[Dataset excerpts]
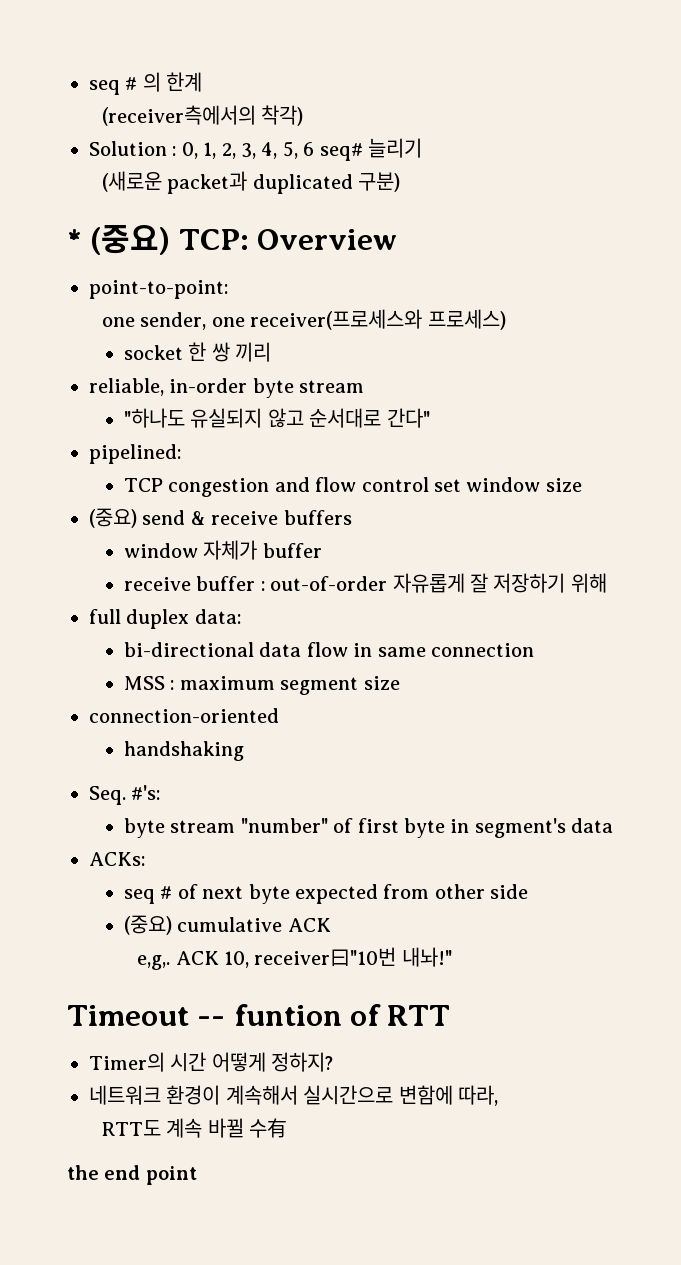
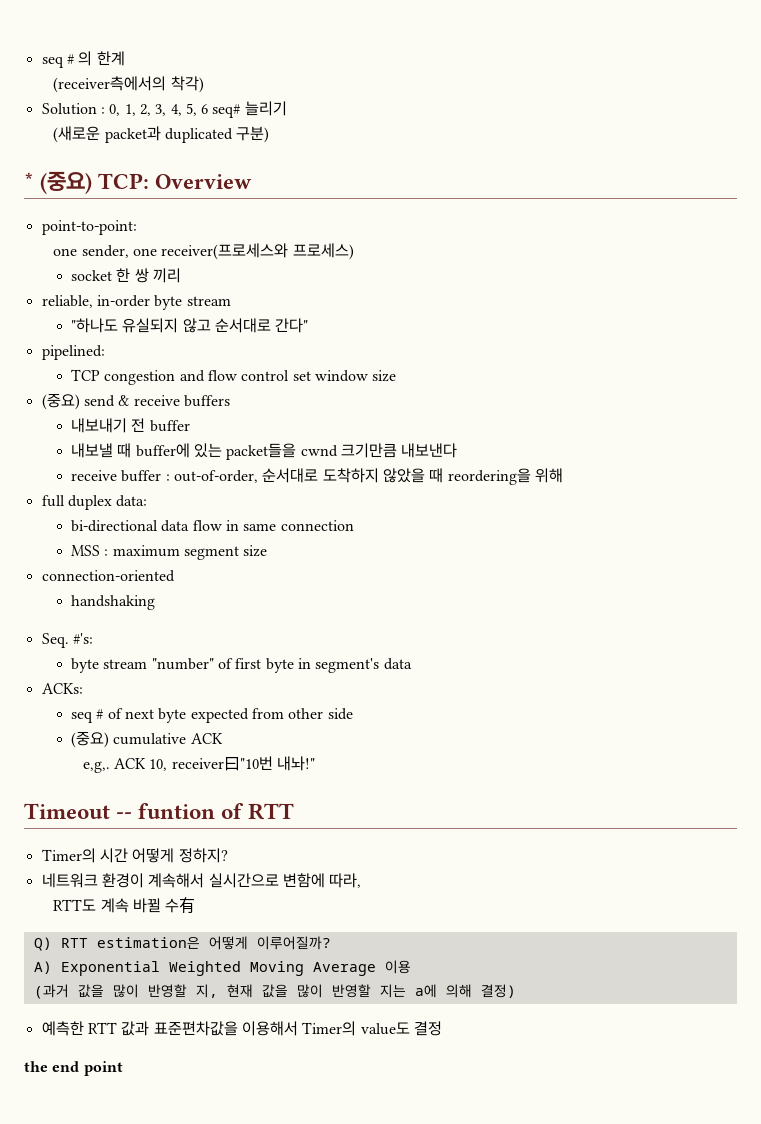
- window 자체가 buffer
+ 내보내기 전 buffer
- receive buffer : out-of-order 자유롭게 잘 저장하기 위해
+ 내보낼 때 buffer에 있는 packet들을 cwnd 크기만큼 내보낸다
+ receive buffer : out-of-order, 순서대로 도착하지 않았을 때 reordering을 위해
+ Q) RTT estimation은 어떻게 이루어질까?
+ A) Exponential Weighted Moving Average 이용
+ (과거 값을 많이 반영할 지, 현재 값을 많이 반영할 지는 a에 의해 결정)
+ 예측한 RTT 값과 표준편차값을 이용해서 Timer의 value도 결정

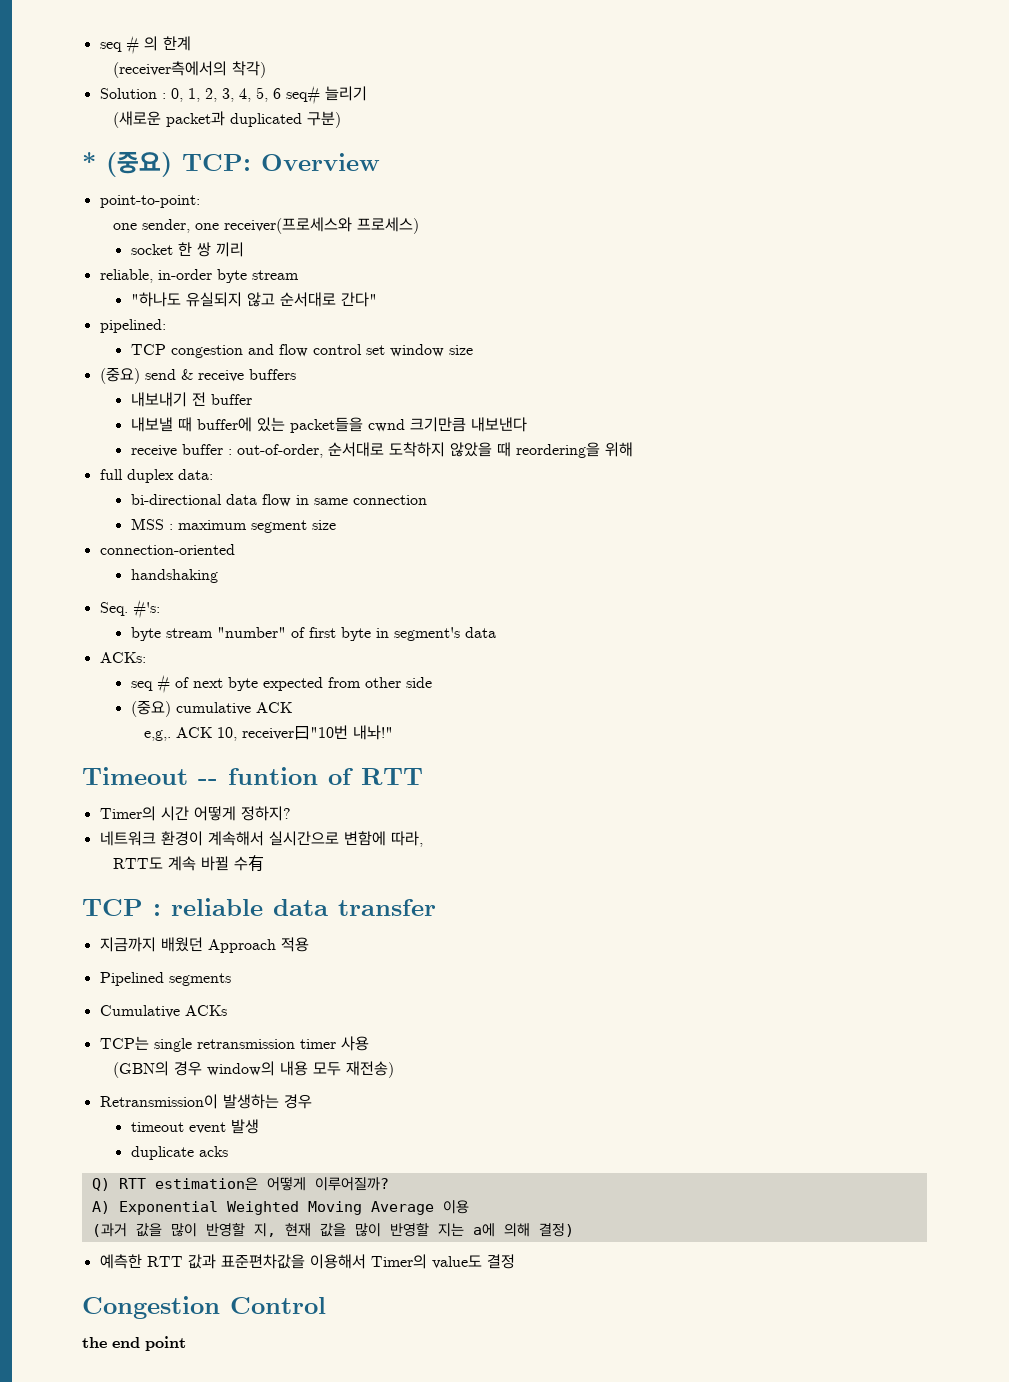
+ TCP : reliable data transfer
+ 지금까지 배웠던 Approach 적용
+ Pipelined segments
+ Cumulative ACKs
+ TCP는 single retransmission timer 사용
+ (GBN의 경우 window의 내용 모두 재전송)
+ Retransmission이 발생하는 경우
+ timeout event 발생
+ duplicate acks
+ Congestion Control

PROMPT: Set down all of the entries exactly as they stand, without any image.

SOLUTION BELOW:
- window 자체가 buffer
+ 내보내기 전 buffer
- receive buffer : out-of-order 자유롭게 잘 저장하기 위해
+ 내보낼 때 buffer에 있는 packet들을 cwnd 크기만큼 내보낸다
+ receive buffer : out-of-order, 순서대로 도착하지 않았을 때 reordering을 위해
+ Q) RTT estimation은 어떻게 이루어질까?
+ A) Exponential Weighted Moving Average 이용
+ (과거 값을 많이 반영할 지, 현재 값을 많이 반영할 지는 a에 의해 결정)
+ 예측한 RTT 값과 표준편차값을 이용해서 Timer의 value도 결정

+ TCP : reliable data transfer
+ 지금까지 배웠던 Approach 적용
+ Pipelined segments
+ Cumulative ACKs
+ TCP는 single retransmission timer 사용
+ (GBN의 경우 window의 내용 모두 재전송)
+ Retransmission이 발생하는 경우
+ timeout event 발생
+ duplicate acks
+ Congestion Control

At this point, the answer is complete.